= John Ogden (actor) =

British stage actor

John Ogden (died 1732) was a British stage actor of the eighteenth century.

He spent his entire stage career with John Rich's company at the Lincoln's Inn Fields Theatre which he joined in 1715. He was adept at playing both comedy and tragedy.
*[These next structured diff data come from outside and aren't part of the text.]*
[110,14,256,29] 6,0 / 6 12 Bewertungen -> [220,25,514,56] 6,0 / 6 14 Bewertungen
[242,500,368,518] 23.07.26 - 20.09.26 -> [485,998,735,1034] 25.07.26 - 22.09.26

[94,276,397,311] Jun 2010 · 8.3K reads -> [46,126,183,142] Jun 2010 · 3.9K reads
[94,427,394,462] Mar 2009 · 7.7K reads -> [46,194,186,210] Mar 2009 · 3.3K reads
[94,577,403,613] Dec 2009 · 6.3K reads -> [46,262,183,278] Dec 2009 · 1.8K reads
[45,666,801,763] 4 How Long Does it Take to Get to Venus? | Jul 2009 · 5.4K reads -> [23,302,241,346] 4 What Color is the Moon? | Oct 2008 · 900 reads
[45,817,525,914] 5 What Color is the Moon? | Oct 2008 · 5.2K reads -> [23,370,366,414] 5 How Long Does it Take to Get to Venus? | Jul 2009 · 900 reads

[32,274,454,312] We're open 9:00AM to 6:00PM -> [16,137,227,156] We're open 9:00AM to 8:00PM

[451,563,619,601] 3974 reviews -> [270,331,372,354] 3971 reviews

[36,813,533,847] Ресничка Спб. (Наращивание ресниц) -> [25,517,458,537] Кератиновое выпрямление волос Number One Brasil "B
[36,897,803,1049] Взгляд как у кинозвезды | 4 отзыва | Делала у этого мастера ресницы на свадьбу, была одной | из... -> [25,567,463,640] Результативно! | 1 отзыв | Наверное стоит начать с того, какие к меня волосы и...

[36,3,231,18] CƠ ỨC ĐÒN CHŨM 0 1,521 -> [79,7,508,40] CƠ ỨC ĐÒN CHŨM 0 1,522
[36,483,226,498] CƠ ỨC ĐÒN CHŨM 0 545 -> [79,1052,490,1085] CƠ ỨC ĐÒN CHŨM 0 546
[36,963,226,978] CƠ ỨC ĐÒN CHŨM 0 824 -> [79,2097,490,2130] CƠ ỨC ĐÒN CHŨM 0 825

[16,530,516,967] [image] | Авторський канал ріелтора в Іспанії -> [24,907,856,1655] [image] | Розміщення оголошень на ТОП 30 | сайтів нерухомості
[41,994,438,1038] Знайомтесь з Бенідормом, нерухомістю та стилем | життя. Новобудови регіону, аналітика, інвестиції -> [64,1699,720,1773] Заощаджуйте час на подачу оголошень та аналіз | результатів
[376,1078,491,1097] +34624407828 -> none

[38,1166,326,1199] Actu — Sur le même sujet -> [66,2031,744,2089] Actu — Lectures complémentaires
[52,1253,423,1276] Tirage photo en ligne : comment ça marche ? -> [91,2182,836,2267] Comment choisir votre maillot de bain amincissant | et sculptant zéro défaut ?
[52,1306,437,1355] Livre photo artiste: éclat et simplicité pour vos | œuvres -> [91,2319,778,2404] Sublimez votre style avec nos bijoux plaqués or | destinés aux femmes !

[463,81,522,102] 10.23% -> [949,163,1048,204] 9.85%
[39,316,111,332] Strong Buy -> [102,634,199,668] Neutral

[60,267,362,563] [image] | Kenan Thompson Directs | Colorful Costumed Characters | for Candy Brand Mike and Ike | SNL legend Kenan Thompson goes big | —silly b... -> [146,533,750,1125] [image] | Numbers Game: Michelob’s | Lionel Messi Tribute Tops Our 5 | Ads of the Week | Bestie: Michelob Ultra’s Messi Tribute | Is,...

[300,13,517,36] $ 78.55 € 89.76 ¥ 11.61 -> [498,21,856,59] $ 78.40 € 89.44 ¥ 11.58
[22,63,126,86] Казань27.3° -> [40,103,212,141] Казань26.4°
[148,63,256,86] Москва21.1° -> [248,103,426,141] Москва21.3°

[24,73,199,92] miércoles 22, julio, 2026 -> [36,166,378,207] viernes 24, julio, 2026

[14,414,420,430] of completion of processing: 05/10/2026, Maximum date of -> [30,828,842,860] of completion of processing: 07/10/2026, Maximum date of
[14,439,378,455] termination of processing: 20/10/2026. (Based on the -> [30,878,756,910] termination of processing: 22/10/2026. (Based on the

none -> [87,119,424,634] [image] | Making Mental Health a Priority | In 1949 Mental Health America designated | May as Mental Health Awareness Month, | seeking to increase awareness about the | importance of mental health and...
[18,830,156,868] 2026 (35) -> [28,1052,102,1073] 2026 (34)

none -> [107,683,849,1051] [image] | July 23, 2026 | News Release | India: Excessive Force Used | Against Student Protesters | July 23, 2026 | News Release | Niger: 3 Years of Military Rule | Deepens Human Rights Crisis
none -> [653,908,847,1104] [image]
During his time on the stage he had several runs in with the law and was arrested and sent to Newgate Prison for speaking "treasonable words". Presumably an opponent of the Hanoverian Succession, he was charged in January 1723 with resisting arrest, drawing his sword and threatening anybody who didn't support the Jacobite pretender James III. After serving three months he was released and returned to the theatre.

==Selected roles==
- Sir Jasper Manly in The Cobbler of Preston (1716)
- Butler in Woman Is a Riddle (1716)
- Lucilius in Scipio Africanus (1718)
- Freeman in A Bold Stroke for a Wife (1718)
- Petruchio in The Traitor (1718)
- Wade in Sir Walter Raleigh (1719)
- Duke of Bouillon in Henry IV of France (1719)
- Bargrave in Fatal Extravagance (1721)
- Dioclesian in The Roman Maid (1724)
- Sir Richard in The Devil of a Wife (1724)
- Lysimachus in Philip of Macedon (1727)
- Ammon in Sesostris (1728)
- Demaratus in Themistocles (1729)
- Lycon in Periander (1731)
- Perdiccas in Philotas (1731)
- Arbantes in Merope by (1731)

==Bibliography==
- Highfill, Philip H, Burnim, Kalman A. & Langhans, Edward A. A Biographical Dictionary of Actors, Actresses, Musicians, Dancers, Managers, and Other Stage Personnel in London, 1660–1800: Garrick to Gyngell. SIU Press, 1978.
- Johanson, Kristine. Shakespeare Adaptations from the Early Eighteenth Century: Five Plays. Rowman & Littlefield, 2013.
- Straub, Kristina, G. Anderson, Misty and O'Quinn, Daniel . The Routledge Anthology of Restoration and Eighteenth-Century Drama. Taylor & Francis, 2017.